Una prima risposta viene dai risultati di un nostro recente lavoro che esamina, per il periodo 2006-2016, un campione di 109 grandi banche – prevalentemente orientate all’offerta di credito – di 14 paesi europei. All’interno del campione abbiamo isolato gli istituti che nel periodo successivo allo scoppio della crisi finanziaria internazionale hanno subito un declino della redditività improvviso, rilevante e anomalo se confrontato con la media delle altre banche. Si tratta di 55 banche o gruppi bancari che costituiscono circa il 50 per cento del campione.

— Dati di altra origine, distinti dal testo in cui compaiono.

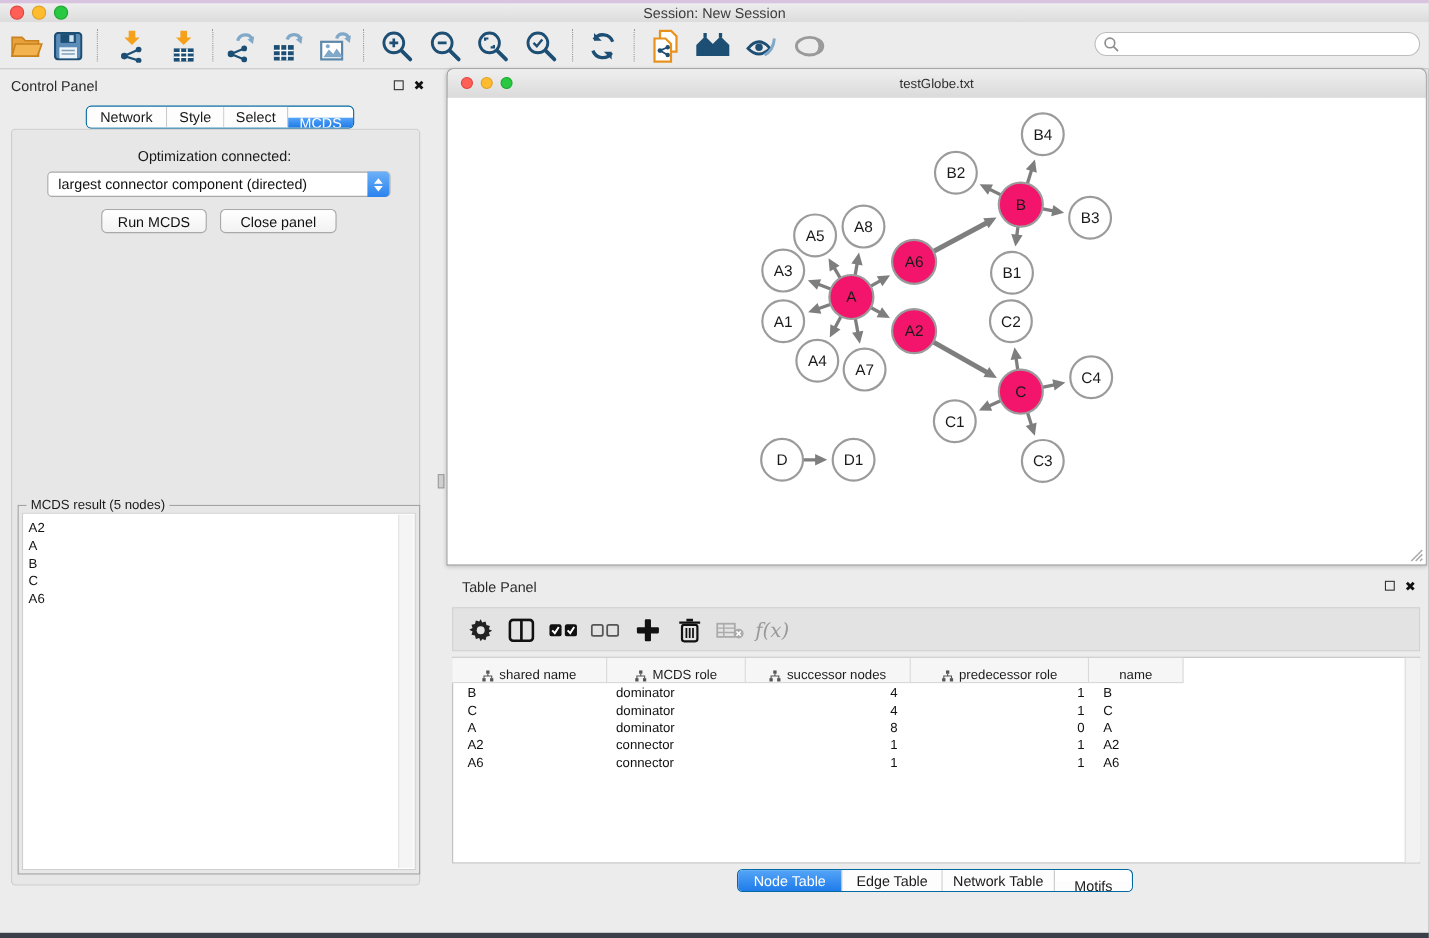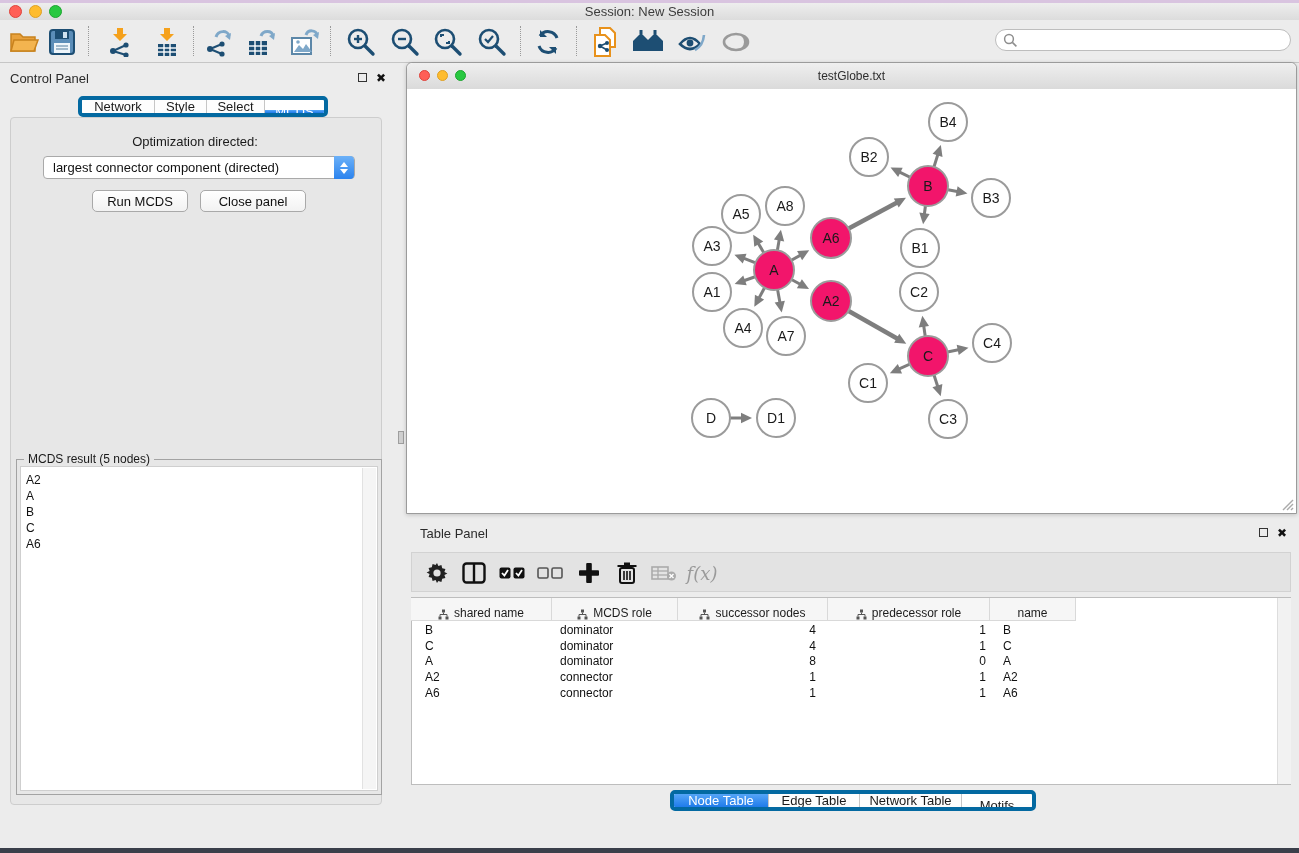"Network" .seg { border: 4px solid #0369a1 -> 1px solid #0369a1 }
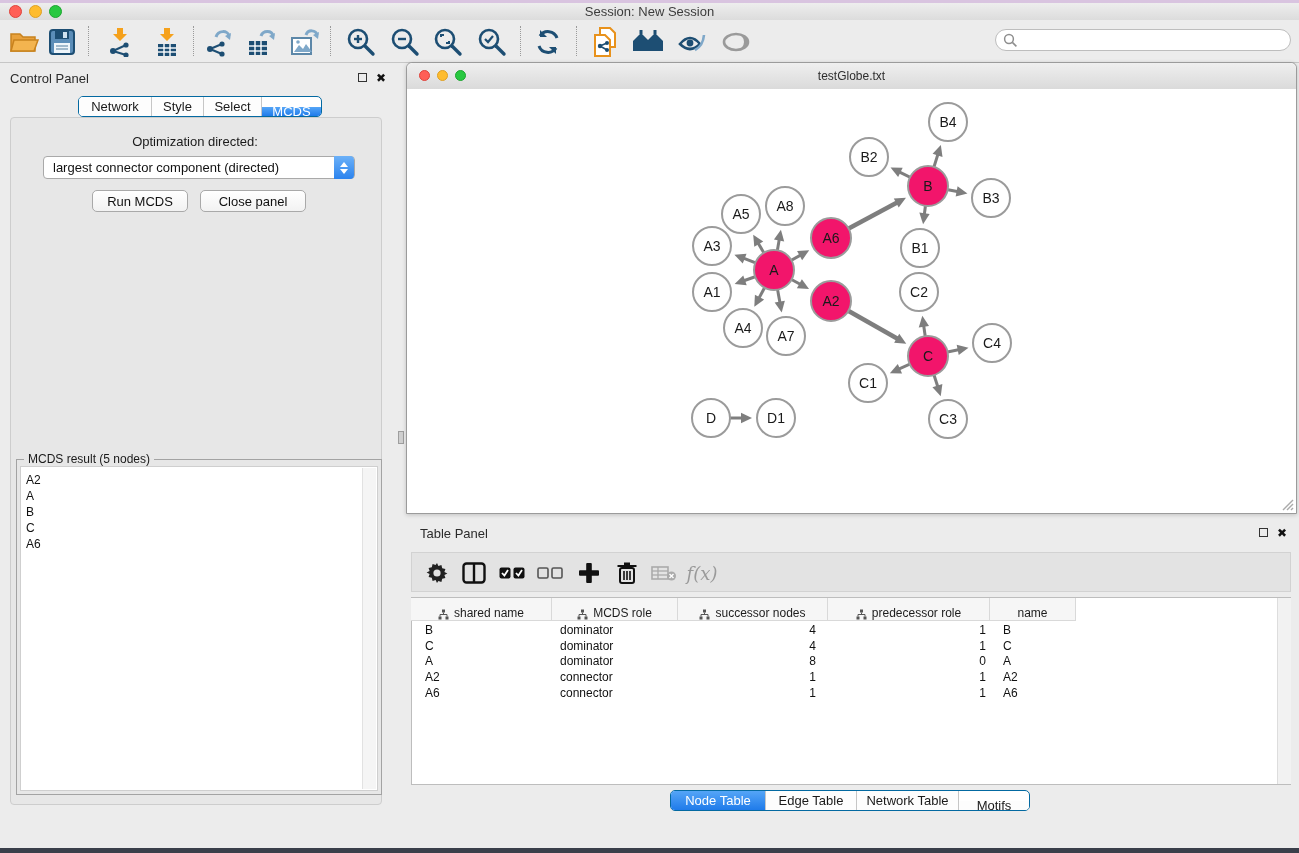"Optimization directed:" div.opt-label { text: directed -> connected }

I risultati delle nostre analisi indicano che le caratteristiche specifiche delle singole banche sono determinanti, così come alcune variabili di natura macroeconomica. In particolare, i dati confermano un aspetto tristemente noto: la crisi di redditività ha le radici nel deterioramento del portafoglio prestiti causato da una forte propensione al rischio non controbilanciata da adeguati accantonamenti a fondo rischi su crediti e grado di capitalizzazione. È emersa anche un’altra conferma, che può avere valenza nella scelta del modello di business: la diversificazione dei ricavi (una maggiore incidenza dei ricavi non da interessi) riduce la probabilità di crisi di redditività. Quanto ai fattori macroeconomici, un livello elevato dei tassi di rendimento dei titoli di stato a dieci anni accresce la probabilità di una crisi di redditività, presumibilmente come conseguenza di eventuali perdite in conto capitale del portafoglio titoli e dell’aumento del costo della raccolta, soprattutto per le banche più attive sui mercati.
Chi ha recuperato
Tra le 55 banche in crisi di redditività, solo 16 sono state in grado, nei tre anni successivi, di tornare ai livelli di redditività precedenti. I risultati sottolineano che le condizioni macroeconomiche hanno giocato un ruolo più rilevante dei fattori aziendali nel determinare il mancato recupero di redditività. In particolare, per le banche dei paesi più colpiti dalla recessione e dalla crisi del debito sovrano (Irlanda, Portogallo, Spagna e Italia) si rileva una probabilità molto più bassa di recupero. Gli aiuti di stato e la presenza di schemi di garanzia pubblica sulle obbligazioni emesse dalle banche hanno solo parzialmente compensato gli effetti negativi del contesto macroeconomico. Tra i fattori aziendali è significativo che il recupero di redditività sia più frequente per quelle banche che hanno adottato velocemente una politica di riduzione dei rischi, in particolare una politica del credito più restrittiva, e che hanno gestito in modo più efficace i crediti deteriorati, attuando rapidamente cospicui accantonamenti.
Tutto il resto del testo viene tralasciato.